The Morphology and Ontogeny of Cleaning Behavior in Labrid Fishes


Meeting Abstract

P3.115  Sunday, Jan. 6  The Morphology and Ontogeny of Cleaning Behavior in Labrid Fishes BALIGA, VB; Univ. of California, Santa Cruz vbaliga@ucsc.edu

In fishes, cleaning is a mutualistic service whereby one species consumes the ectoparasites or diseased tissues of another species. Cleaners may be categorized as obligate or facultative. The vast majority of fishes are facultative cleaners: they clean mainly as juveniles, switching to another diet as adults. Using Labrid fishes, a clade containing both obligate and facultative cleaners, this study seeks to identify whether there are specific morphological adaptations associated with cleaning behavior in juvenile fishes and how these traits may change over ontogeny. I measured 6 characters describing body shape in obligate cleaners, facultative cleaners, and their non-cleaning relatives across ontogeny.
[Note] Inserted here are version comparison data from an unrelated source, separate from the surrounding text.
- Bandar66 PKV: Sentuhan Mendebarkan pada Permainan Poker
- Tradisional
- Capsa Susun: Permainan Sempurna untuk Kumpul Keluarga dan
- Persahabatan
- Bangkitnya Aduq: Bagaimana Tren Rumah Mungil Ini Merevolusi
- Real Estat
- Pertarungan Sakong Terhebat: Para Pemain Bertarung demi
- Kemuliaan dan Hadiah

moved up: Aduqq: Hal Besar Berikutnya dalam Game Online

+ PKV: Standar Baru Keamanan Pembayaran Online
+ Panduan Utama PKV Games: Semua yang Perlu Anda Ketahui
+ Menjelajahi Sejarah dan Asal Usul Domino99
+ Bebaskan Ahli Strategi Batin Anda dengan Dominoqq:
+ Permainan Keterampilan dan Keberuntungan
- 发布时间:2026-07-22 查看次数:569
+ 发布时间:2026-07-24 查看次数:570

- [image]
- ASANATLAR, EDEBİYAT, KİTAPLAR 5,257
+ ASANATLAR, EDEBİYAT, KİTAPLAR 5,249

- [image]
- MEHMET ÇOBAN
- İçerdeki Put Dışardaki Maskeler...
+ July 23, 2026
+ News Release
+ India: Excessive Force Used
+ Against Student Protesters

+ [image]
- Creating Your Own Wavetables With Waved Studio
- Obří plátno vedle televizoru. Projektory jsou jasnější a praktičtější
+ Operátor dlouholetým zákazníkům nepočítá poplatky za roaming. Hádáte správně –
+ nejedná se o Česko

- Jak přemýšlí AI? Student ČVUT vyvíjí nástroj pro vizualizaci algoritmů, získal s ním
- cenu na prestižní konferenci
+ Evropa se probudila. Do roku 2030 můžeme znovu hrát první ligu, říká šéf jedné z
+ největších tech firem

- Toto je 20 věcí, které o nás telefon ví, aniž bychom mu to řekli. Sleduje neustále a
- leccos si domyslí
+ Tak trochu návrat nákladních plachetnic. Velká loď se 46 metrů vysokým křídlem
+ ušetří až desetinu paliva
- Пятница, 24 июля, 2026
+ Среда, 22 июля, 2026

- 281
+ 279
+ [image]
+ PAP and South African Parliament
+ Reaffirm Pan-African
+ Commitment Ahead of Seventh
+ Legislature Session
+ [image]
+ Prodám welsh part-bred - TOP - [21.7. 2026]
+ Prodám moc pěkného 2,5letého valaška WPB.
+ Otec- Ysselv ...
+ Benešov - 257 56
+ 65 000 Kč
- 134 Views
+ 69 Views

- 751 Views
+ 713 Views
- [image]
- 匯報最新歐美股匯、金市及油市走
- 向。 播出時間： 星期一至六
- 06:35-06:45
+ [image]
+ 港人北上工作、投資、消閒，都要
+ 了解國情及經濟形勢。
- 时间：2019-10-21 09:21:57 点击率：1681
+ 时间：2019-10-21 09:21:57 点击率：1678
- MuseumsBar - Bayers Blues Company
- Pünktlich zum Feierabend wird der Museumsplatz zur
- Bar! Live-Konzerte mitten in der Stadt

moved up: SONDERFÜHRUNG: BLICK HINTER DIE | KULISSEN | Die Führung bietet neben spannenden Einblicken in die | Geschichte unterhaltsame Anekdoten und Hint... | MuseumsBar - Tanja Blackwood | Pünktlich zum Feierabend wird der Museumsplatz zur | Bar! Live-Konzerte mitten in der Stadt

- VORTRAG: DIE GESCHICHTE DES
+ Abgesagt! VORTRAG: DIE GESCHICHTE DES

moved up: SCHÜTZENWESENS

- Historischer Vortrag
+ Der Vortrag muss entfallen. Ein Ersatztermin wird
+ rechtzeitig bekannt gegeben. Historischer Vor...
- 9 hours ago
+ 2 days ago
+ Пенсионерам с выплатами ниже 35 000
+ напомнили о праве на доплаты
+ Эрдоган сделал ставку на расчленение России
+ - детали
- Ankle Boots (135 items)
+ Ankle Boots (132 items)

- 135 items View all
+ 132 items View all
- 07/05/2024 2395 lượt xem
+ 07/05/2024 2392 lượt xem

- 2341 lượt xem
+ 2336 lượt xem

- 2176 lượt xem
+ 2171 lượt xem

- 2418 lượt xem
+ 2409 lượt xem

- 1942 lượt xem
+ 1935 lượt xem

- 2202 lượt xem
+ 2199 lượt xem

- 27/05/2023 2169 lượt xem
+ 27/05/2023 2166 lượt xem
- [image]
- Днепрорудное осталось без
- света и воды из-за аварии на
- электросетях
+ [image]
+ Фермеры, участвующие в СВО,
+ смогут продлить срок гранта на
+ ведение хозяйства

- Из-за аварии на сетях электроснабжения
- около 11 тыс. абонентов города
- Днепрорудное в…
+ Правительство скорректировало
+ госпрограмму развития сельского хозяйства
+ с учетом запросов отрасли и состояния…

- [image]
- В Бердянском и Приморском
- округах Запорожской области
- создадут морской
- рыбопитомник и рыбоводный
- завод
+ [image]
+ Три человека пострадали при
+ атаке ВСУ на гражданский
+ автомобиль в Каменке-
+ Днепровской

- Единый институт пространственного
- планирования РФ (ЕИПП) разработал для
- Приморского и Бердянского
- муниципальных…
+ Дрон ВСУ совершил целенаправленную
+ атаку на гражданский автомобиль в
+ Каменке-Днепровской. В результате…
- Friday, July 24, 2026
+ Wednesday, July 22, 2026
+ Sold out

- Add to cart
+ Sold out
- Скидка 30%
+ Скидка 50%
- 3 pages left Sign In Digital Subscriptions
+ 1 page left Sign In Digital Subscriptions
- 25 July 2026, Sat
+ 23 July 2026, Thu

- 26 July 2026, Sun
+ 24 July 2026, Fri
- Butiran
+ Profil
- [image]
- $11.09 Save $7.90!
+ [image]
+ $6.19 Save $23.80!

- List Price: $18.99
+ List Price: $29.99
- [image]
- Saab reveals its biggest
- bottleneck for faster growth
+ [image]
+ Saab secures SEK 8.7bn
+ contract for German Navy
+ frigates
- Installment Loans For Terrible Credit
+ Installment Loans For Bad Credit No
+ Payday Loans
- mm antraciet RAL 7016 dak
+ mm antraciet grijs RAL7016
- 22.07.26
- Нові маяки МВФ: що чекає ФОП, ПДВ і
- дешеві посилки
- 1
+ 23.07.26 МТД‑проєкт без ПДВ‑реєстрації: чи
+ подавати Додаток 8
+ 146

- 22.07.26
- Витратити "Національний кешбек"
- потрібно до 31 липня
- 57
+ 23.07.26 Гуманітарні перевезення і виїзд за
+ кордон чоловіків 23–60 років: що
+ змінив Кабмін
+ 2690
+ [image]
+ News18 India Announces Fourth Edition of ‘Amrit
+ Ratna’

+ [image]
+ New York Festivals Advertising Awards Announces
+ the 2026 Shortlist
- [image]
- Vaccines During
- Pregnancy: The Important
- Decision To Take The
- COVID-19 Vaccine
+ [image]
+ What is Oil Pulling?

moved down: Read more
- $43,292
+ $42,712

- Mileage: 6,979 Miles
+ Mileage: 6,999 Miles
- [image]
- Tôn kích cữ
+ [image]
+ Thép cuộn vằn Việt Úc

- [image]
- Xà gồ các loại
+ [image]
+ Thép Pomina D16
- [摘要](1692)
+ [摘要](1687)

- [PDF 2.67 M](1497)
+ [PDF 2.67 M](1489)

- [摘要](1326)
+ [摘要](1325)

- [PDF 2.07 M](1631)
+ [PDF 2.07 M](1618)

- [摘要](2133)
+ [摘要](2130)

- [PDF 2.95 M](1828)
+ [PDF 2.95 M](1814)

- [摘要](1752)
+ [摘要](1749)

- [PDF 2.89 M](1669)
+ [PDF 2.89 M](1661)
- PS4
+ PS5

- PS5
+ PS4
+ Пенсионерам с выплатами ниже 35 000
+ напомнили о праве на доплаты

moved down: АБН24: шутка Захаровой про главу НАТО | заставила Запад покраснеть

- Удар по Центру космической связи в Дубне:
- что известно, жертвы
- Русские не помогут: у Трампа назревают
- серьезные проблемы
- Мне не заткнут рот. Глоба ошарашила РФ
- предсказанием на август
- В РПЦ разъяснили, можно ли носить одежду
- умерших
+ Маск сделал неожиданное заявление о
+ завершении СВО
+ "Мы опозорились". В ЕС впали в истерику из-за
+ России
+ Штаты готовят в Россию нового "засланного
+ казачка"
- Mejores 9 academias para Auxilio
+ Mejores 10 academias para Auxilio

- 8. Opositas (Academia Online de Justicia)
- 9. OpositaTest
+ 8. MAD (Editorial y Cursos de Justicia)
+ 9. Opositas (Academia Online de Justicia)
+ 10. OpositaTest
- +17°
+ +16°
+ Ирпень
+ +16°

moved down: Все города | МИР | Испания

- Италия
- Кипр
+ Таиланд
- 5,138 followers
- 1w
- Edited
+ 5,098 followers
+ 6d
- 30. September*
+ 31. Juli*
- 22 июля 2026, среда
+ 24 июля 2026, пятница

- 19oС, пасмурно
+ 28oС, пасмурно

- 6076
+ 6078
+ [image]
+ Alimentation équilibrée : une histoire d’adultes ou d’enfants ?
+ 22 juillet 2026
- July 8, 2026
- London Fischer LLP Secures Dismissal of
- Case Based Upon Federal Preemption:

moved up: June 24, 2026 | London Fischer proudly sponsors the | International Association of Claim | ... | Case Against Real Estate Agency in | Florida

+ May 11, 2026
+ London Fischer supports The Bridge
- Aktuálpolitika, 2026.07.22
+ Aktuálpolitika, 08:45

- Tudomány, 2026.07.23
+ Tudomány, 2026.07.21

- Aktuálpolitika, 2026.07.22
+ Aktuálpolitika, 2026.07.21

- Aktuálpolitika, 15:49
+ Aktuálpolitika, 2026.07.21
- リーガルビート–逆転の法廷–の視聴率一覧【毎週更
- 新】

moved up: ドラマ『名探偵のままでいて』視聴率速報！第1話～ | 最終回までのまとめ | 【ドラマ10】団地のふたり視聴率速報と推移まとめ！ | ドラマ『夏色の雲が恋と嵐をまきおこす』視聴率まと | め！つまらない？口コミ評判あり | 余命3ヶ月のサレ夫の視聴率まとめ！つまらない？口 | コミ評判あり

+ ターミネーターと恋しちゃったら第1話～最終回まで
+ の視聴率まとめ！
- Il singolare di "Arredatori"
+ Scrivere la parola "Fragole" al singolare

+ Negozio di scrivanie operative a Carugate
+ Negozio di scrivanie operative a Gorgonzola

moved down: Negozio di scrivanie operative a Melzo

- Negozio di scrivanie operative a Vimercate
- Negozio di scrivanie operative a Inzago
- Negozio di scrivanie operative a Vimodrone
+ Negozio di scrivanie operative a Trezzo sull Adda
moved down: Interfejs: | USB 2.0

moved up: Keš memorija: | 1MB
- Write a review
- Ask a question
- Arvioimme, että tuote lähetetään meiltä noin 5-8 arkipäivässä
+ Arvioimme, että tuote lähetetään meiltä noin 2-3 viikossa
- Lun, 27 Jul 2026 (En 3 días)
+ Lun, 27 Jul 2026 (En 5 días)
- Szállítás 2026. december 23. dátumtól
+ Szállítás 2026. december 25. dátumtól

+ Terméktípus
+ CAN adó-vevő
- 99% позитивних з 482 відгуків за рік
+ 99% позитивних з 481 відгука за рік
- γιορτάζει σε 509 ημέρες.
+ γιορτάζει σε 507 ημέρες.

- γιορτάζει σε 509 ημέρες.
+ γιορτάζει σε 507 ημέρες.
I find that obligate and facultative cleaners do not separate from their non-cleaning relatives in morphospace as juveniles or adults. However, when examining ontogenetic scaling patterns of body shape, I find that cleaners, both facultative and obligate, undergo a larger number of allometric changes over ontogeny than non-cleaners. Most notably, the elongation ratio, (a ratio of total length to maximum body depth) of facultative cleaner species as juveniles overlaps in range with that of obligate cleaners. As these facultative cleaner species grow, their body shape becomes less elongate and there is little overlap with obligate cleaners, which maintain the same elongate body shape across ontogeny. This result indicates that a decrease in body elongation, which results in a deeper, less fusiform body, coincides with the transition away from cleaning behavior in facultative species. Adults with deeper and larger bodies may no longer be able to dart continuously along the bodies of potential clients as they clean ectoparasites, forcing the adults to change their diets.